DATA TO USE Start Marker

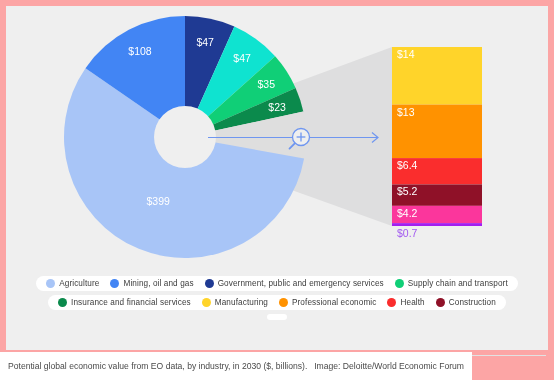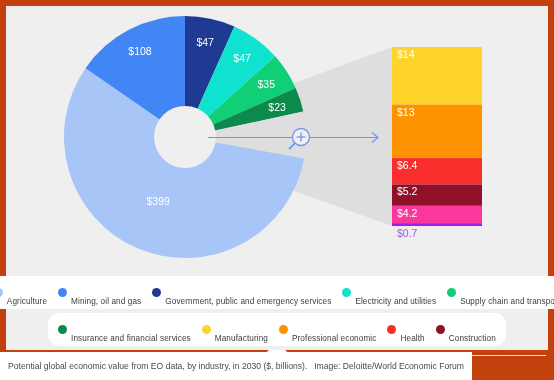--- a/index.html
+++ b/index.html
@@ -2,21 +2,21 @@
 <html><head>
 <meta charset="utf-8">
 <style>
   html,body{margin:0;padding:0;}
   body{
     width:554px;height:380px;
     background:#ffffff;
     font-family:"Liberation Sans", sans-serif;
     overflow:hidden;
   }
-  #root{position:relative;width:554px;height:380px;background:#c2410c;}
+  #root{position:relative;width:554px;height:380px;background:#fca5a5;}
 
   
   .canvas{
     position:absolute;left:6px;top:6px;width:542px;height:344px;
     background:#efefef;
   }
 
   
   svg.chart{position:absolute;left:0;top:0;width:554px;height:380px;display:block;}
 
@@ -46,21 +46,21 @@
     display:flex;align-items:center;
     background:#ffffff;
     border-radius:11px;
     padding:3px 10px;
     gap:11px;
     box-shadow:0 0 0 0 rgba(0,0,0,0);
   }
   .legend-item{display:flex;align-items:center;gap:4px;}
   .legend-dot{width:9px;height:9px;border-radius:50%;display:block;flex:0 0 auto;}
   .legend-text{
-    font-size:8.2px;color:#3c3c3c;white-space:nowrap;letter-spacing:0.1px;margin-top:18px;
+    font-size:8.2px;color:#3c3c3c;white-space:nowrap;letter-spacing:0.1px;
   }
 
   
   .caption{
     position:absolute;left:0;top:352px;width:472px;height:28px;
     display:flex;align-items:center;justify-content:space-between;
     padding:0 8px;box-sizing:border-box;
     background:#ffffff;
   }
   .caption-left,.caption-right{font-size:8.6px;color:#4a4a4a;white-space:nowrap;}
@@ -137,24 +137,20 @@
         </div>
         <div class="legend-item">
           <span class="legend-dot" style="background: rgb(66, 133, 244);"></span>
           <span class="legend-text">Mining, oil and gas</span>
         </div>
         <div class="legend-item">
           <span class="legend-dot" style="background: rgb(31, 58, 147);"></span>
           <span class="legend-text">Government, public and emergency services</span>
         </div>
         <div class="legend-item">
-          <span class="legend-dot" style="background: rgb(15, 227, 208);"></span>
-          <span class="legend-text">Electricity and utilities</span>
-        </div>
-        <div class="legend-item">
           <span class="legend-dot" style="background: rgb(16, 207, 119);"></span>
           <span class="legend-text">Supply chain and transport</span>
         </div>
       </div>
     <div class="legend-row" id="legend-row-1">
         <div class="legend-item">
           <span class="legend-dot" style="background: rgb(11, 138, 76);"></span>
           <span class="legend-text">Insurance and financial services</span>
         </div>
         <div class="legend-item">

DATA TO USE End Marker

TASK TO COMPLETE: Wherever an image appears, omit it, and retype everything else in the entries exactly.

ANSWER SPACE:
--- a/index.html
+++ b/index.html
@@ -2,21 +2,21 @@
 <html><head>
 <meta charset="utf-8">
 <style>
   html,body{margin:0;padding:0;}
   body{
     width:554px;height:380px;
     background:#ffffff;
     font-family:"Liberation Sans", sans-serif;
     overflow:hidden;
   }
-  #root{position:relative;width:554px;height:380px;background:#c2410c;}
+  #root{position:relative;width:554px;height:380px;background:#fca5a5;}
 
   
   .canvas{
     position:absolute;left:6px;top:6px;width:542px;height:344px;
     background:#efefef;
   }
 
   
   svg.chart{position:absolute;left:0;top:0;width:554px;height:380px;display:block;}
 
@@ -46,21 +46,21 @@
     display:flex;align-items:center;
     background:#ffffff;
     border-radius:11px;
     padding:3px 10px;
     gap:11px;
     box-shadow:0 0 0 0 rgba(0,0,0,0);
   }
   .legend-item{display:flex;align-items:center;gap:4px;}
   .legend-dot{width:9px;height:9px;border-radius:50%;display:block;flex:0 0 auto;}
   .legend-text{
-    font-size:8.2px;color:#3c3c3c;white-space:nowrap;letter-spacing:0.1px;margin-top:18px;
+    font-size:8.2px;color:#3c3c3c;white-space:nowrap;letter-spacing:0.1px;
   }
 
   
   .caption{
     position:absolute;left:0;top:352px;width:472px;height:28px;
     display:flex;align-items:center;justify-content:space-between;
     padding:0 8px;box-sizing:border-box;
     background:#ffffff;
   }
   .caption-left,.caption-right{font-size:8.6px;color:#4a4a4a;white-space:nowrap;}
@@ -137,24 +137,20 @@
         </div>
         <div class="legend-item">
           <span class="legend-dot" style="background: rgb(66, 133, 244);"></span>
           <span class="legend-text">Mining, oil and gas</span>
         </div>
         <div class="legend-item">
           <span class="legend-dot" style="background: rgb(31, 58, 147);"></span>
           <span class="legend-text">Government, public and emergency services</span>
         </div>
         <div class="legend-item">
-          <span class="legend-dot" style="background: rgb(15, 227, 208);"></span>
-          <span class="legend-text">Electricity and utilities</span>
-        </div>
-        <div class="legend-item">
           <span class="legend-dot" style="background: rgb(16, 207, 119);"></span>
           <span class="legend-text">Supply chain and transport</span>
         </div>
       </div>
     <div class="legend-row" id="legend-row-1">
         <div class="legend-item">
           <span class="legend-dot" style="background: rgb(11, 138, 76);"></span>
           <span class="legend-text">Insurance and financial services</span>
         </div>
         <div class="legend-item">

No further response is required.